EXERCISE AIM:
Transcribe the lines exactly, beginning with the one that contains "(832, 429) none" and ending with the final line of the records. Do not transcribe pictures.

• • • • •

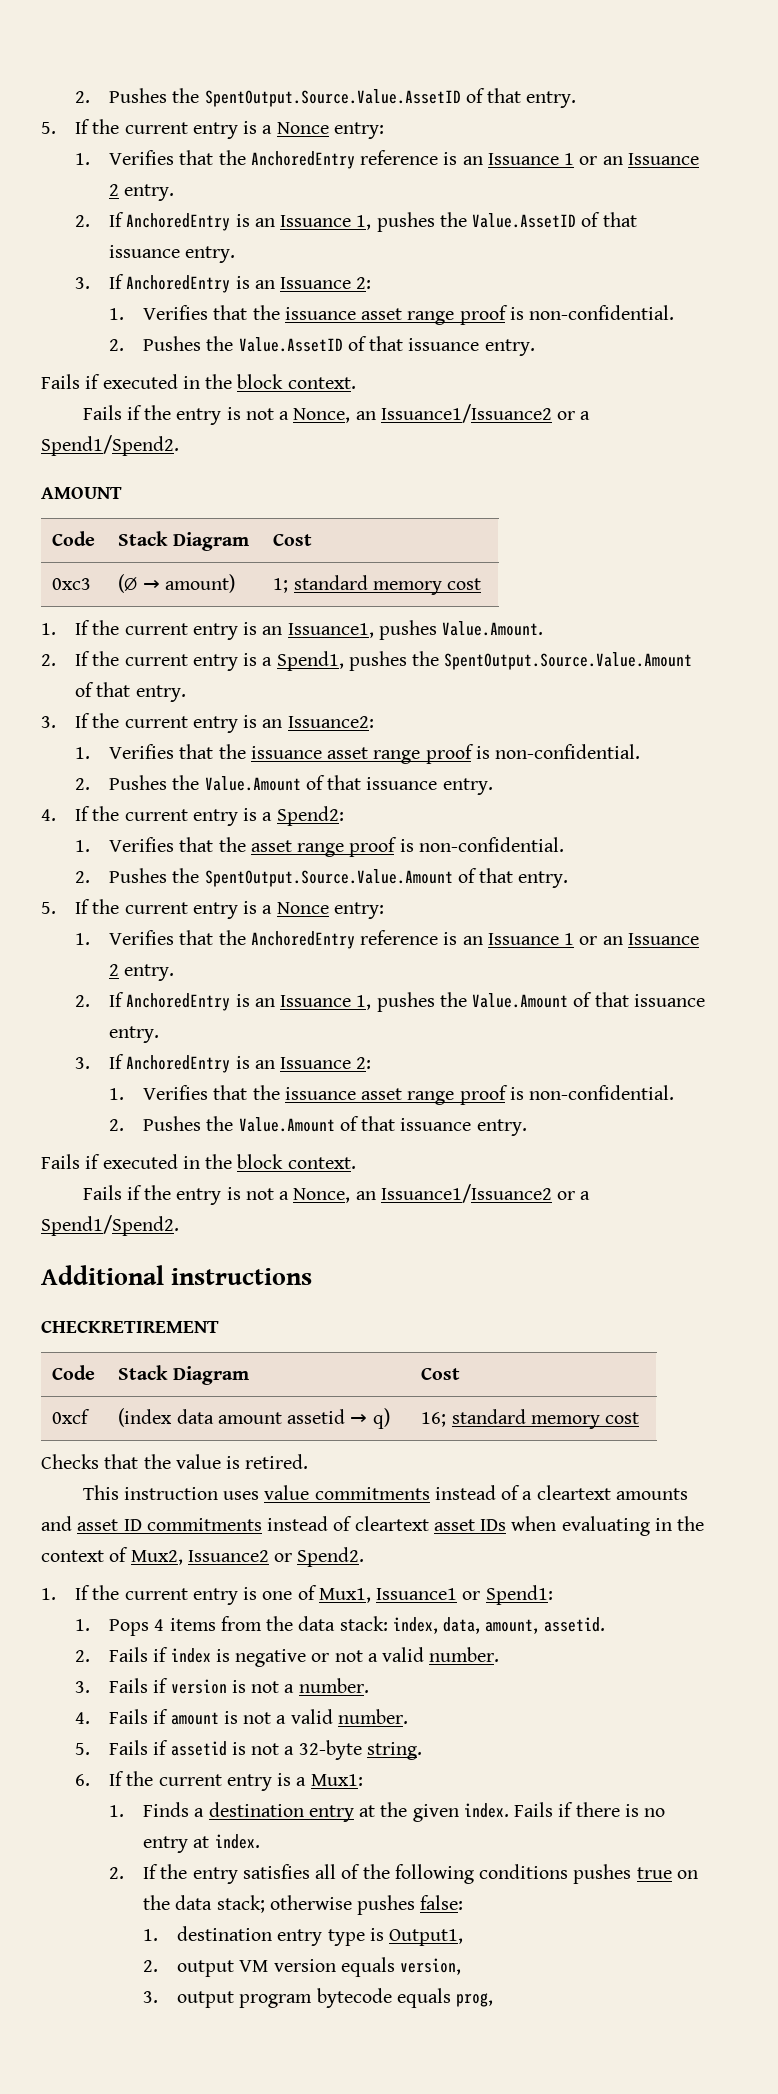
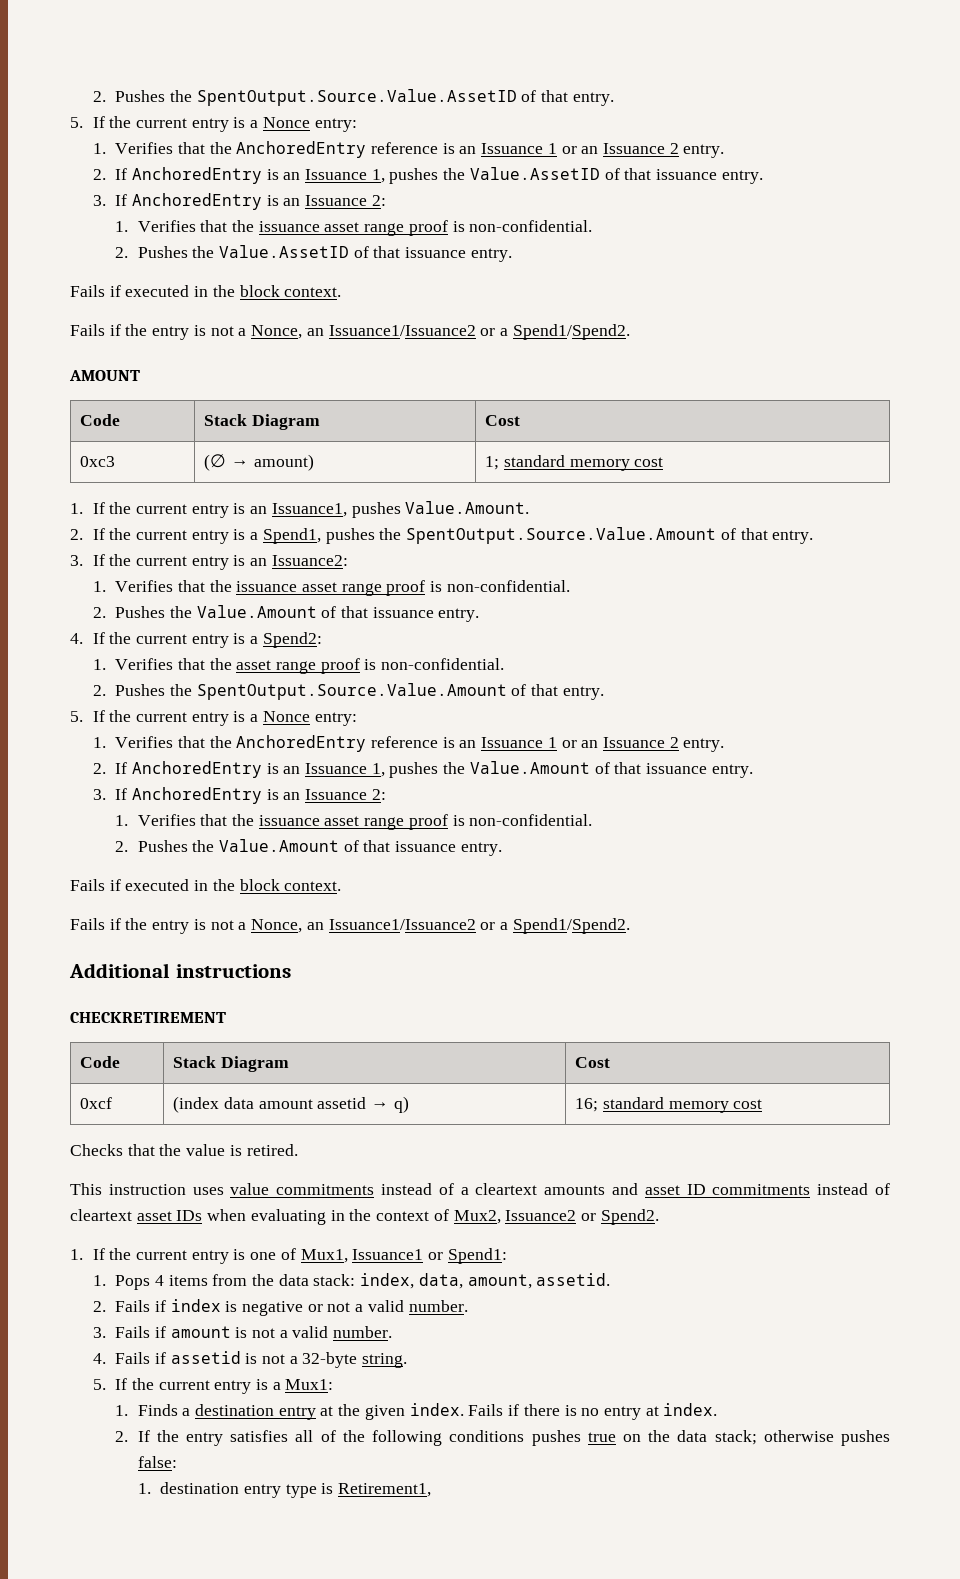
[170,1678,369,1694] [75,1709,169,1724] version is not a number. // 4. Fails if -> (166, 1332) none
[75,1743,91,1755] 5. -> [92,1353,106,1364] 4.
[75,1774,91,1786] 6. -> [92,1379,106,1390] 5.
[389,1929,464,1946] [143,1957,462,1977] [143,1988,494,2008] Output1, // 2. output VM version equals version, // 3. output program bytecode equals prog, -> [338,1483,432,1497] Retirement1,

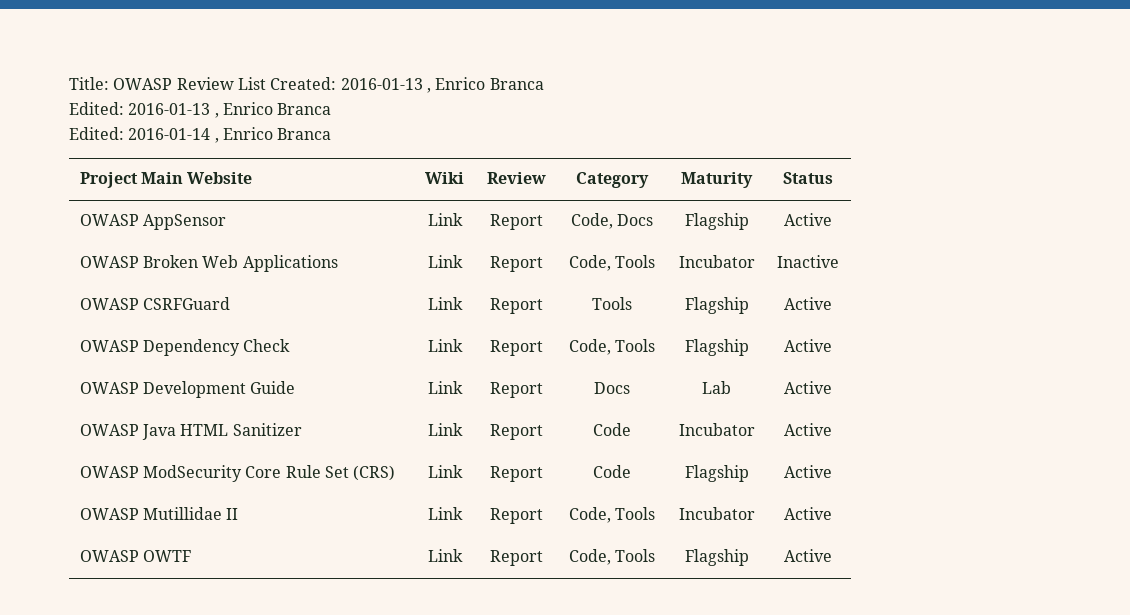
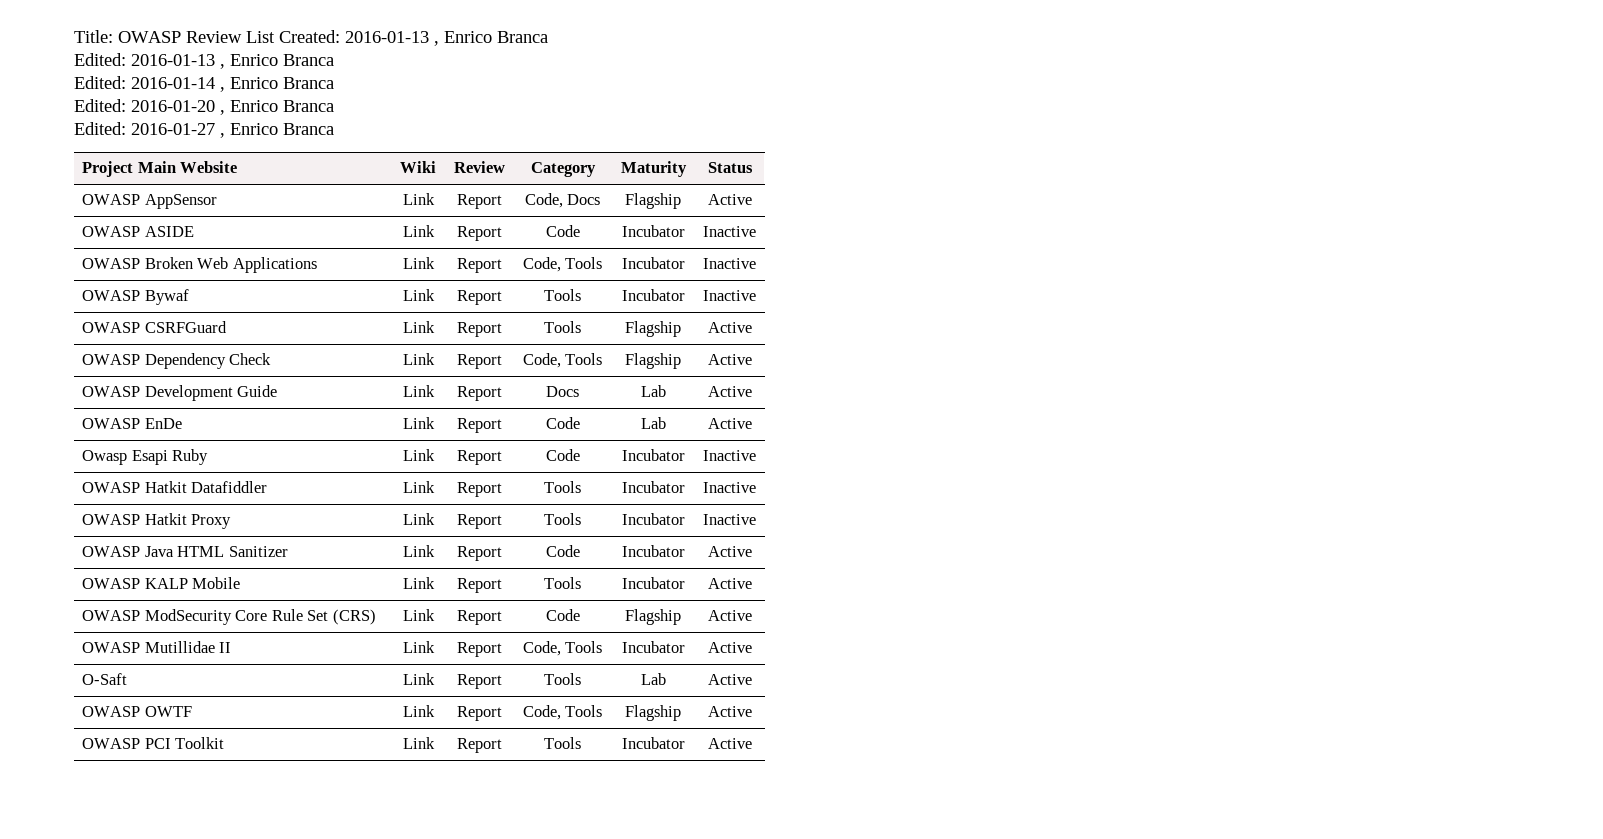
(332, 134) none -> [74,99,334,115] [74,122,334,138] // Edited: 2016-01-20 , Enrico Branca // Edited: 2016-01-27 , Enrico Branca
(832, 219) none -> [82,226,194,237] [402,225,435,237] [456,226,502,241] [545,225,580,237] [621,225,685,237] [703,226,756,237] // OWASP ASIDE | Link | Report | Code | Incubator | Inactive
(839, 261) none -> [82,289,189,305] [402,289,435,301] [456,290,502,305] [544,289,581,301] [621,289,685,301] [703,290,756,301] // OWASP Bywaf | Link | Report | Tools | Incubator | Inactive
(832, 387) none -> [82,418,182,429] [402,417,435,429] [456,418,502,433] [545,417,580,429] [640,417,666,429] [707,418,752,429] [82,449,209,465] [402,449,435,461] [456,450,502,465] [545,449,580,461] [621,449,685,461] [703,450,756,461] [82,481,268,493] [402,481,435,493] [456,482,502,497] [544,481,581,493] [621,481,685,493] [703,482,756,493] [82,513,232,529] [402,513,435,525] [456,514,502,529] [544,513,581,525] [621,513,685,525] [703,514,756,525] // OWASP EnDe | Link | Report | Code | Lab | Active // Owasp Esapi Ruby | Link | Report | Code | Incubator | Inactive // OWASP Hatkit Datafiddler | Link | Report | Tools | Incubator | Inactive // OWASP Hatkit Proxy | Link | Report | Tools | Incubator | Inactive
(832, 429) none -> [82,577,241,589] [402,577,435,589] [456,578,502,593] [544,577,581,589] [621,577,685,589] [707,578,752,589] // OWASP KALP Mobile | Link | Report | Tools | Incubator | Active
(832, 513) none -> [82,673,128,685] [402,673,435,685] [456,674,502,689] [544,673,581,685] [640,673,666,685] [707,674,752,685] // O-Saft | Link | Report | Tools | Lab | Active
(832, 555) none -> [82,737,225,749] [402,737,435,749] [456,738,502,753] [544,737,581,749] [621,737,685,749] [707,738,752,749] // OWASP PCI Toolkit | Link | Report | Tools | Incubator | Active

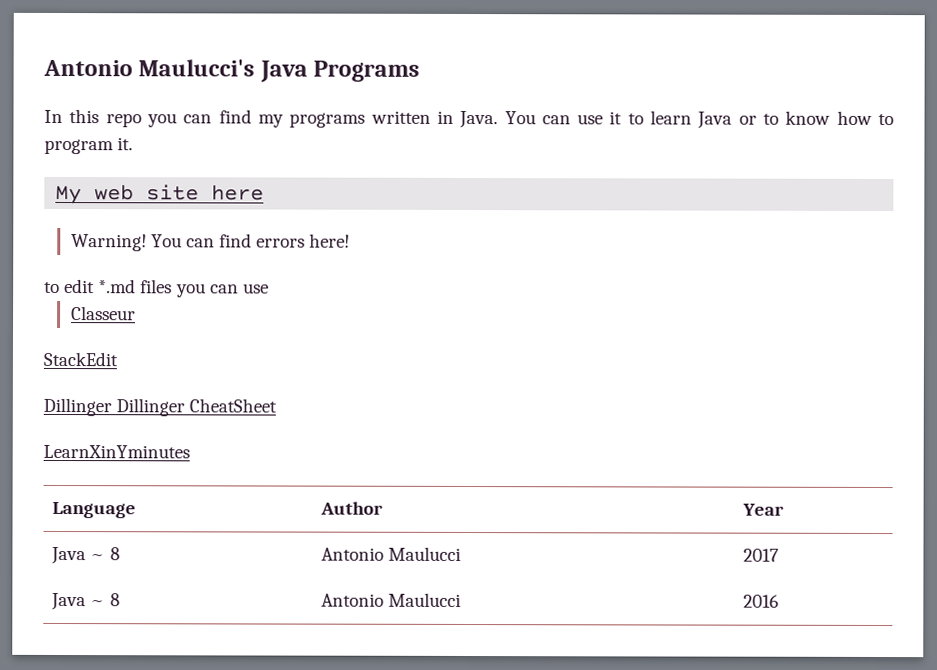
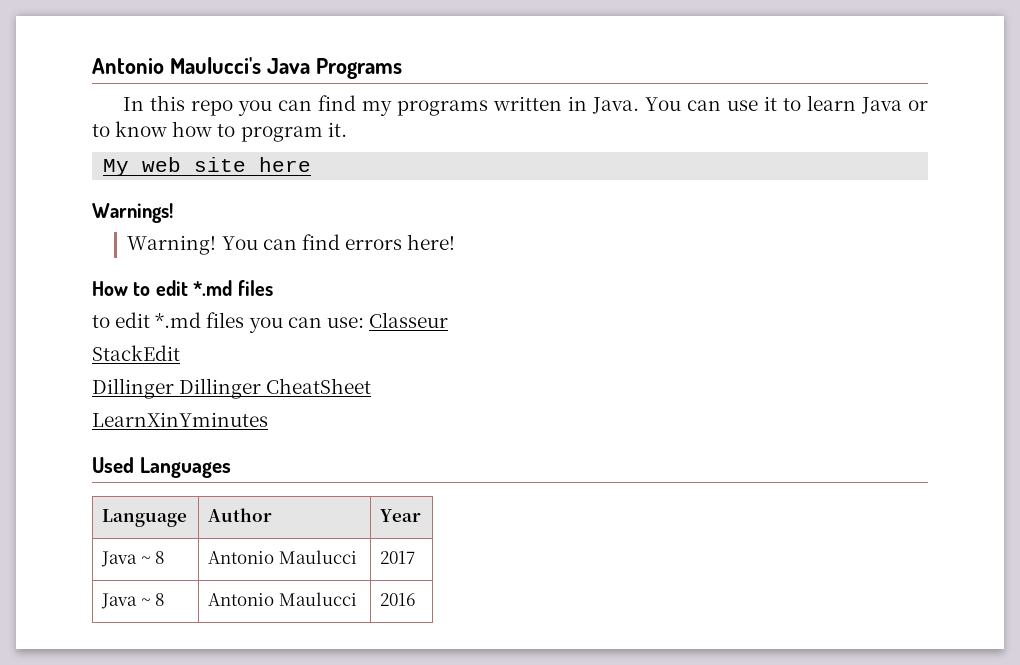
(265, 192) none -> [92,203,173,223] // Warnings!
(351, 240) none -> [92,280,273,296] // How to edit *.md files
[242,283,269,294] use // -> [326,317,364,328] use:
(190, 451) none -> [92,457,231,478] // Used Languages

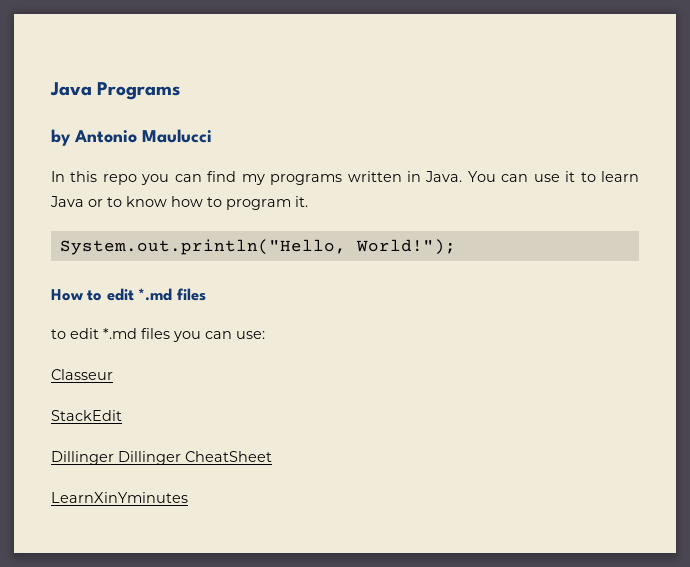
[92,57,261,74] Antonio Maulucci's -> (50, 89) none
(402, 68) none -> [51,129,212,146] // by Antonio Maulucci
[103,157,312,176] [92,203,173,223] [127,234,456,255] My web site here // Warnings! // Warning! You can find errors here! -> [59,239,456,255] System.out.println("Hello, World!");
(364, 322) none -> (265, 335) //
[92,457,231,478] [102,509,188,527] [208,508,273,522] [380,509,422,522] [101,551,165,567] [208,550,357,564] [380,551,416,564] [101,593,165,609] [208,592,357,606] [380,593,416,606] // Used Languages // Language | Author | Year // Java ~ 8 | Antonio Maulucci | 2017 // Java ~ 8 | Antonio Maulucci | 2016 -> (188, 497) none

• • • • •

EXPECTED ANSWER:
(832, 429) none -> [82,577,241,589] [402,577,435,589] [456,578,502,593] [544,577,581,589] [621,577,685,589] [707,578,752,589] // OWASP KALP Mobile | Link | Report | Tools | Incubator | Active
(832, 513) none -> [82,673,128,685] [402,673,435,685] [456,674,502,689] [544,673,581,685] [640,673,666,685] [707,674,752,685] // O-Saft | Link | Report | Tools | Lab | Active
(832, 555) none -> [82,737,225,749] [402,737,435,749] [456,738,502,753] [544,737,581,749] [621,737,685,749] [707,738,752,749] // OWASP PCI Toolkit | Link | Report | Tools | Incubator | Active

(265, 192) none -> [92,203,173,223] // Warnings!
(351, 240) none -> [92,280,273,296] // How to edit *.md files
[242,283,269,294] use // -> [326,317,364,328] use:
(190, 451) none -> [92,457,231,478] // Used Languages

[92,57,261,74] Antonio Maulucci's -> (50, 89) none
(402, 68) none -> [51,129,212,146] // by Antonio Maulucci
[103,157,312,176] [92,203,173,223] [127,234,456,255] My web site here // Warnings! // Warning! You can find errors here! -> [59,239,456,255] System.out.println("Hello, World!");
(364, 322) none -> (265, 335) //
[92,457,231,478] [102,509,188,527] [208,508,273,522] [380,509,422,522] [101,551,165,567] [208,550,357,564] [380,551,416,564] [101,593,165,609] [208,592,357,606] [380,593,416,606] // Used Languages // Language | Author | Year // Java ~ 8 | Antonio Maulucci | 2017 // Java ~ 8 | Antonio Maulucci | 2016 -> (188, 497) none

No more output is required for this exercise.